TIPS IC = expected inflation + inflation risk premium – TIPS liquidity premium.

Why does the liquidity premium tend to work this way? Because TIPS are a bit exotic compared to regular Treasuries. They’re a good deal more complex. In my own experience, I remember during a consulting engagement recommending to a portfolio analyst (one with a CFA, no less) that he consider adding TIPS to the portfolio. He objected to the notion based on a lack of familiarity with the instrument and confusion about the nature of the calculation. The Fed recognizes that a significant part of TIPS price distortion results from uncertainty towards adoption:

By contrast, TIPS liquidity premium is not connected to inflation risk but rather reflects factors that drive a wedge between TIPS yields and true real yields. This premium was high when TIPS was first launched, as it took some time for TIPS to gain popularity among investors, and again surged during the 2008-2009 Financial Crisis, as investors fled from less liquid or more risky instruments and sought the safety and liquidity of nominal Treasury securities. Apart from lower liquidity of TIPS relative to nominal Treasuries, this premium may also reflect supply-demand imbalance of TIPS versus nominal securities and a greater concentration of buy-and-hold investors in TIPS market compared with the nominal Treasury market.
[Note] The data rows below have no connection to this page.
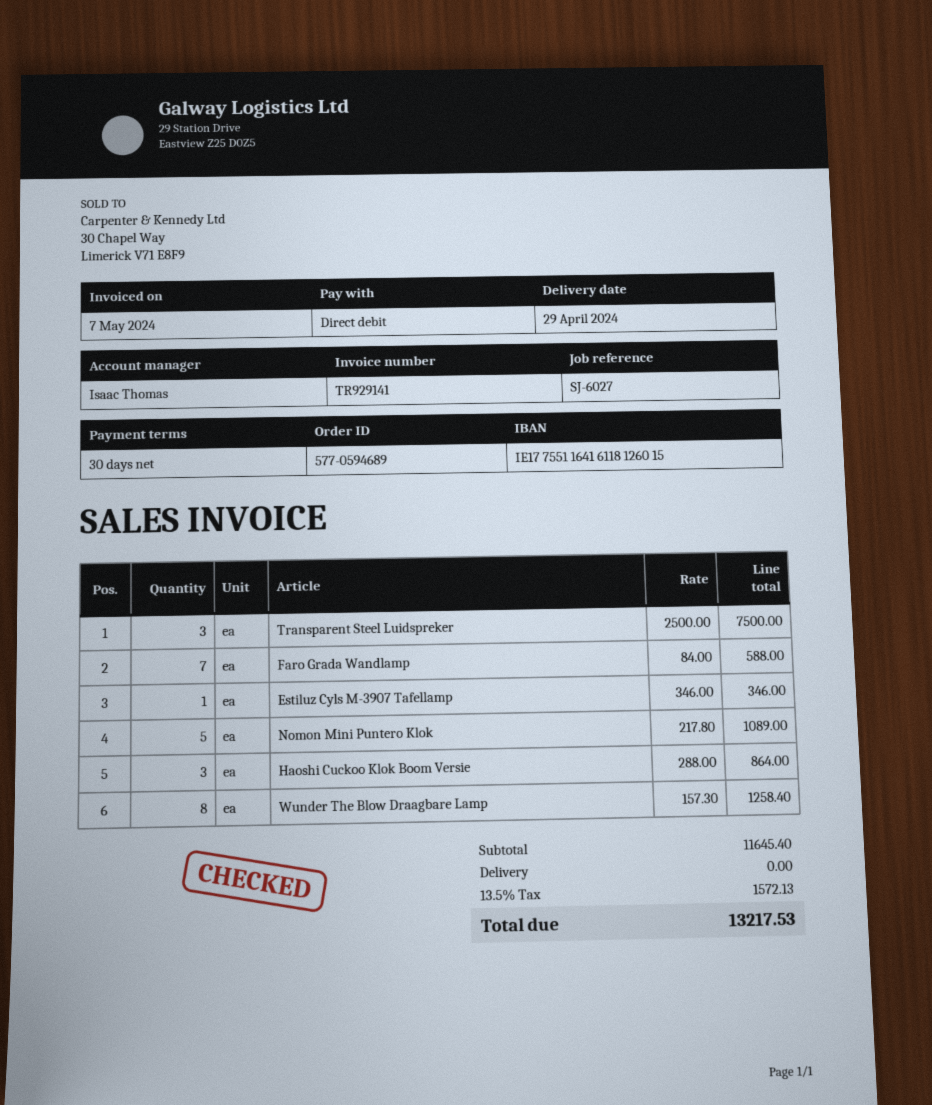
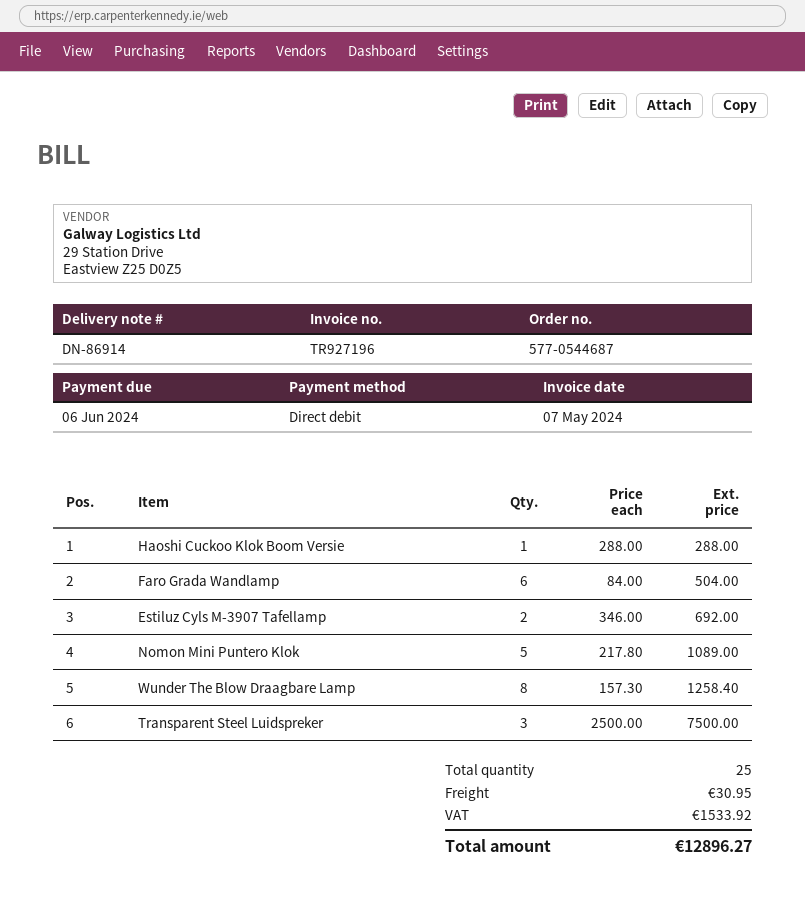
order number: 577-0594689 -> 577-0544687
invoice number: TR929141 -> TR927196
Faro Grada Wandlamp: 7 x 84.00 = 588.00 -> 6 x 84.00 = 504.00
Estiluz Cyls M-3907 Tafellamp: 1 x 346.00 = 346.00 -> 2 x 346.00 = 692.00
Haoshi Cuckoo Klok Boom Versie: 3 x 288.00 = 864.00 -> 1 x 288.00 = 288.00
shipping: 0.00 -> 30.95
tax: 1572.13 -> 1533.92
total: 13217.53 -> 12896.27

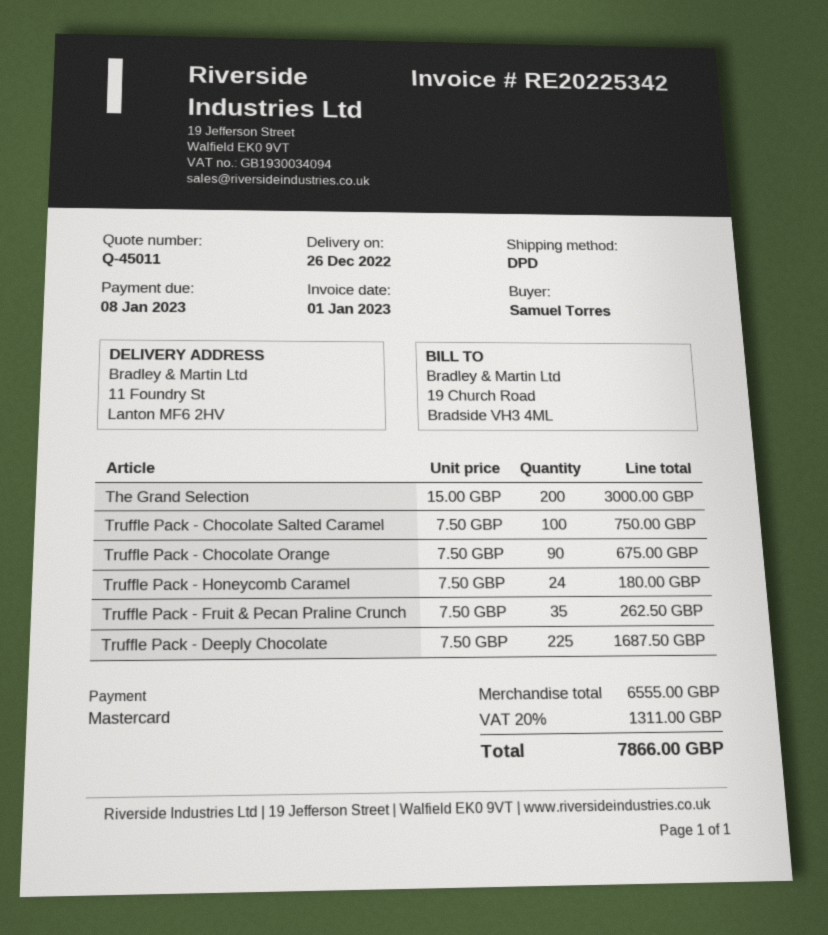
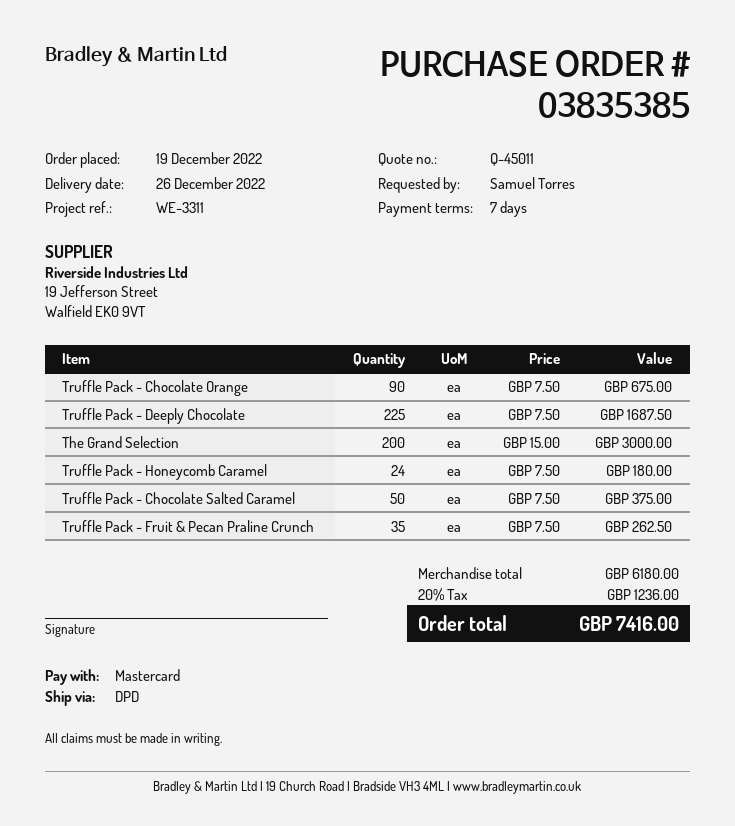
Truffle Pack - Chocolate Salted Caramel: 100 x 7.50 = 750.00 -> 50 x 7.50 = 375.00
subtotal: 6555.00 -> 6180.00
tax: 20% = 1311.00 -> 20% = 1236.00
total: 7866.00 -> 7416.00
The bottom line is that the difference between regular Treasuries and TIPS is partly based on inflation risk, but partly based on other factors, one of which is that TIPS investors require a higher yield in return for the complexity and relative illiquidity of their choice security. On the other hand, there are other complicated flows involved: whether the Treasury Department is growing the supply of TIPS relative to regular Treasuries and whether the Fed is buying relatively more TIPS than regulars. In general, though, these distortions underestimate inflation, not overestimate it.

Assuming that Fed analysts have gotten things right, on average, these supply and demand effects have amounted to an average of 0.67 percent over the time they have been calculating this metric. Though as of latest data available, February 25, the premium is a -0.63 percent, amounting to a slight understatement of inflation.